### Task requirements
The records that follow should be retyped word for word.

Start of Task data

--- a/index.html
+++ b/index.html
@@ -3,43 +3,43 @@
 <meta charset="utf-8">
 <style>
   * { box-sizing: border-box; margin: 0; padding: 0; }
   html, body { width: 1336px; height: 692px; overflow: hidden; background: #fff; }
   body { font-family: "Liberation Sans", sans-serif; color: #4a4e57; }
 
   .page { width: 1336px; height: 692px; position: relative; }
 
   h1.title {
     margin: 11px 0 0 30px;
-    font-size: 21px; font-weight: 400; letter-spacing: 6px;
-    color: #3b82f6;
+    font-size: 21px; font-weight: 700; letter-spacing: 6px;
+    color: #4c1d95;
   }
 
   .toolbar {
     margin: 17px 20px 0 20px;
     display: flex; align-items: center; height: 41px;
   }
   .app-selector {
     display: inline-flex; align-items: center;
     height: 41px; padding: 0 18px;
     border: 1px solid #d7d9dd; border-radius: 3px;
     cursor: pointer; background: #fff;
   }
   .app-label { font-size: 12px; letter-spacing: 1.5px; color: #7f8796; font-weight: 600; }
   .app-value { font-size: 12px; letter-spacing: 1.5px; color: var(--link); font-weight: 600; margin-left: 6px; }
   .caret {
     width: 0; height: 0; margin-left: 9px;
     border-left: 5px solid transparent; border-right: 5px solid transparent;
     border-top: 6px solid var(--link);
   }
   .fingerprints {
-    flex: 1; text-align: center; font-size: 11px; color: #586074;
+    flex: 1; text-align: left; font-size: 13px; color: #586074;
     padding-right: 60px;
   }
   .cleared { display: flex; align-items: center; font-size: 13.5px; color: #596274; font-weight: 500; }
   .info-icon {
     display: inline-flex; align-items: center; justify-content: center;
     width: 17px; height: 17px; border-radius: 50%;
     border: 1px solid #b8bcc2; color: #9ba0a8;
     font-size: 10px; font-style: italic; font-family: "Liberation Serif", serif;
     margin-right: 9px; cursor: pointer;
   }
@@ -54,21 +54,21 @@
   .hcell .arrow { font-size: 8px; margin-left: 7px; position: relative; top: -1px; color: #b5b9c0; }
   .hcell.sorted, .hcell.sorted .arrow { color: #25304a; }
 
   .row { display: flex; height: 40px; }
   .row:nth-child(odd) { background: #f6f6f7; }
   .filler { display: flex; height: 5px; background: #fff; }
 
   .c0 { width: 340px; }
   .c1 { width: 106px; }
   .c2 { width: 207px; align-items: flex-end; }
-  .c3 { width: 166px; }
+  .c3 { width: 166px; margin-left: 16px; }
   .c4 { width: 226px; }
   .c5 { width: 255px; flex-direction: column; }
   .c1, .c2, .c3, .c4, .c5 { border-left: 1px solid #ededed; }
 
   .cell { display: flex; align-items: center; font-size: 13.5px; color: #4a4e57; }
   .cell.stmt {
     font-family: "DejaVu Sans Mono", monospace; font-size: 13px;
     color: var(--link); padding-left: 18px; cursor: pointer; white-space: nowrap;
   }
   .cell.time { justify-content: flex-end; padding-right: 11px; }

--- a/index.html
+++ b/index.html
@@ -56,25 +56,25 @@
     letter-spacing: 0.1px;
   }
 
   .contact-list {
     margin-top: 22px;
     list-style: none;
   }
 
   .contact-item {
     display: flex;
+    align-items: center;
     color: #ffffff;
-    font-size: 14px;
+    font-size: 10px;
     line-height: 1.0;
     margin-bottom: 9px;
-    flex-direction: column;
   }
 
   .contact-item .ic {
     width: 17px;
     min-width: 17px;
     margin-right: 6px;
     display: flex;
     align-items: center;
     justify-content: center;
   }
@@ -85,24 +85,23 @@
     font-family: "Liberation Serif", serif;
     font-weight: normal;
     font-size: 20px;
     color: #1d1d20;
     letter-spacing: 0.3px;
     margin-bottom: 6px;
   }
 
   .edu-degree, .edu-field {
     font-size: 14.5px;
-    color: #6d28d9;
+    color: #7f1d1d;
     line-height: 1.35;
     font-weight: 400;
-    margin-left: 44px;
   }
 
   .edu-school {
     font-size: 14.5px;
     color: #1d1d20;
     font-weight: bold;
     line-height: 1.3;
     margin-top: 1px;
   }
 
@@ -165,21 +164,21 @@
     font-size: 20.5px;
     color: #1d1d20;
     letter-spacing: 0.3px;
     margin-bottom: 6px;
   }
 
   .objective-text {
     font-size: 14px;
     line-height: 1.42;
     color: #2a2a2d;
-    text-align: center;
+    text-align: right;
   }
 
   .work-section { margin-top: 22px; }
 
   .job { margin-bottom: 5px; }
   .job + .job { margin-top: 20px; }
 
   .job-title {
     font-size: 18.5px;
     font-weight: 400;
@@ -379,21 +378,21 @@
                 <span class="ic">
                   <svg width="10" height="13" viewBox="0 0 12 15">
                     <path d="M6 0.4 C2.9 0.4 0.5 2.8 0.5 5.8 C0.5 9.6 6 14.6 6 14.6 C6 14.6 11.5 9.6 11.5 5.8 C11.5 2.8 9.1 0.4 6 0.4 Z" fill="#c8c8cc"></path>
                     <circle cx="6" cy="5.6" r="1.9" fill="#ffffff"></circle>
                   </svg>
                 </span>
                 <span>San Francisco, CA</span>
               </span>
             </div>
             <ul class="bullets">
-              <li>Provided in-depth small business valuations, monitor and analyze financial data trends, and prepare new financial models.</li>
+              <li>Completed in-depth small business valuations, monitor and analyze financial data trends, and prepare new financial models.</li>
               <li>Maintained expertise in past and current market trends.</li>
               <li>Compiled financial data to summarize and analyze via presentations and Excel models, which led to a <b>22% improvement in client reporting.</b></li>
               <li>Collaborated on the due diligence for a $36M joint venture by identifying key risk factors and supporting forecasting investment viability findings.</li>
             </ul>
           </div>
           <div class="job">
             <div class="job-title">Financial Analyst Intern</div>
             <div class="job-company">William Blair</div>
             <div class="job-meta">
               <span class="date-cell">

End of Task data

### Solution for this exercise
--- a/index.html
+++ b/index.html
@@ -3,43 +3,43 @@
 <meta charset="utf-8">
 <style>
   * { box-sizing: border-box; margin: 0; padding: 0; }
   html, body { width: 1336px; height: 692px; overflow: hidden; background: #fff; }
   body { font-family: "Liberation Sans", sans-serif; color: #4a4e57; }
 
   .page { width: 1336px; height: 692px; position: relative; }
 
   h1.title {
     margin: 11px 0 0 30px;
-    font-size: 21px; font-weight: 400; letter-spacing: 6px;
-    color: #3b82f6;
+    font-size: 21px; font-weight: 700; letter-spacing: 6px;
+    color: #4c1d95;
   }
 
   .toolbar {
     margin: 17px 20px 0 20px;
     display: flex; align-items: center; height: 41px;
   }
   .app-selector {
     display: inline-flex; align-items: center;
     height: 41px; padding: 0 18px;
     border: 1px solid #d7d9dd; border-radius: 3px;
     cursor: pointer; background: #fff;
   }
   .app-label { font-size: 12px; letter-spacing: 1.5px; color: #7f8796; font-weight: 600; }
   .app-value { font-size: 12px; letter-spacing: 1.5px; color: var(--link); font-weight: 600; margin-left: 6px; }
   .caret {
     width: 0; height: 0; margin-left: 9px;
     border-left: 5px solid transparent; border-right: 5px solid transparent;
     border-top: 6px solid var(--link);
   }
   .fingerprints {
-    flex: 1; text-align: center; font-size: 11px; color: #586074;
+    flex: 1; text-align: left; font-size: 13px; color: #586074;
     padding-right: 60px;
   }
   .cleared { display: flex; align-items: center; font-size: 13.5px; color: #596274; font-weight: 500; }
   .info-icon {
     display: inline-flex; align-items: center; justify-content: center;
     width: 17px; height: 17px; border-radius: 50%;
     border: 1px solid #b8bcc2; color: #9ba0a8;
     font-size: 10px; font-style: italic; font-family: "Liberation Serif", serif;
     margin-right: 9px; cursor: pointer;
   }
@@ -54,21 +54,21 @@
   .hcell .arrow { font-size: 8px; margin-left: 7px; position: relative; top: -1px; color: #b5b9c0; }
   .hcell.sorted, .hcell.sorted .arrow { color: #25304a; }
 
   .row { display: flex; height: 40px; }
   .row:nth-child(odd) { background: #f6f6f7; }
   .filler { display: flex; height: 5px; background: #fff; }
 
   .c0 { width: 340px; }
   .c1 { width: 106px; }
   .c2 { width: 207px; align-items: flex-end; }
-  .c3 { width: 166px; }
+  .c3 { width: 166px; margin-left: 16px; }
   .c4 { width: 226px; }
   .c5 { width: 255px; flex-direction: column; }
   .c1, .c2, .c3, .c4, .c5 { border-left: 1px solid #ededed; }
 
   .cell { display: flex; align-items: center; font-size: 13.5px; color: #4a4e57; }
   .cell.stmt {
     font-family: "DejaVu Sans Mono", monospace; font-size: 13px;
     color: var(--link); padding-left: 18px; cursor: pointer; white-space: nowrap;
   }
   .cell.time { justify-content: flex-end; padding-right: 11px; }

--- a/index.html
+++ b/index.html
@@ -56,25 +56,25 @@
     letter-spacing: 0.1px;
   }
 
   .contact-list {
     margin-top: 22px;
     list-style: none;
   }
 
   .contact-item {
     display: flex;
+    align-items: center;
     color: #ffffff;
-    font-size: 14px;
+    font-size: 10px;
     line-height: 1.0;
     margin-bottom: 9px;
-    flex-direction: column;
   }
 
   .contact-item .ic {
     width: 17px;
     min-width: 17px;
     margin-right: 6px;
     display: flex;
     align-items: center;
     justify-content: center;
   }
@@ -85,24 +85,23 @@
     font-family: "Liberation Serif", serif;
     font-weight: normal;
     font-size: 20px;
     color: #1d1d20;
     letter-spacing: 0.3px;
     margin-bottom: 6px;
   }
 
   .edu-degree, .edu-field {
     font-size: 14.5px;
-    color: #6d28d9;
+    color: #7f1d1d;
     line-height: 1.35;
     font-weight: 400;
-    margin-left: 44px;
   }
 
   .edu-school {
     font-size: 14.5px;
     color: #1d1d20;
     font-weight: bold;
     line-height: 1.3;
     margin-top: 1px;
   }
 
@@ -165,21 +164,21 @@
     font-size: 20.5px;
     color: #1d1d20;
     letter-spacing: 0.3px;
     margin-bottom: 6px;
   }
 
   .objective-text {
     font-size: 14px;
     line-height: 1.42;
     color: #2a2a2d;
-    text-align: center;
+    text-align: right;
   }
 
   .work-section { margin-top: 22px; }
 
   .job { margin-bottom: 5px; }
   .job + .job { margin-top: 20px; }
 
   .job-title {
     font-size: 18.5px;
     font-weight: 400;
@@ -379,21 +378,21 @@
                 <span class="ic">
                   <svg width="10" height="13" viewBox="0 0 12 15">
                     <path d="M6 0.4 C2.9 0.4 0.5 2.8 0.5 5.8 C0.5 9.6 6 14.6 6 14.6 C6 14.6 11.5 9.6 11.5 5.8 C11.5 2.8 9.1 0.4 6 0.4 Z" fill="#c8c8cc"></path>
                     <circle cx="6" cy="5.6" r="1.9" fill="#ffffff"></circle>
                   </svg>
                 </span>
                 <span>San Francisco, CA</span>
               </span>
             </div>
             <ul class="bullets">
-              <li>Provided in-depth small business valuations, monitor and analyze financial data trends, and prepare new financial models.</li>
+              <li>Completed in-depth small business valuations, monitor and analyze financial data trends, and prepare new financial models.</li>
               <li>Maintained expertise in past and current market trends.</li>
               <li>Compiled financial data to summarize and analyze via presentations and Excel models, which led to a <b>22% improvement in client reporting.</b></li>
               <li>Collaborated on the due diligence for a $36M joint venture by identifying key risk factors and supporting forecasting investment viability findings.</li>
             </ul>
           </div>
           <div class="job">
             <div class="job-title">Financial Analyst Intern</div>
             <div class="job-company">William Blair</div>
             <div class="job-meta">
               <span class="date-cell">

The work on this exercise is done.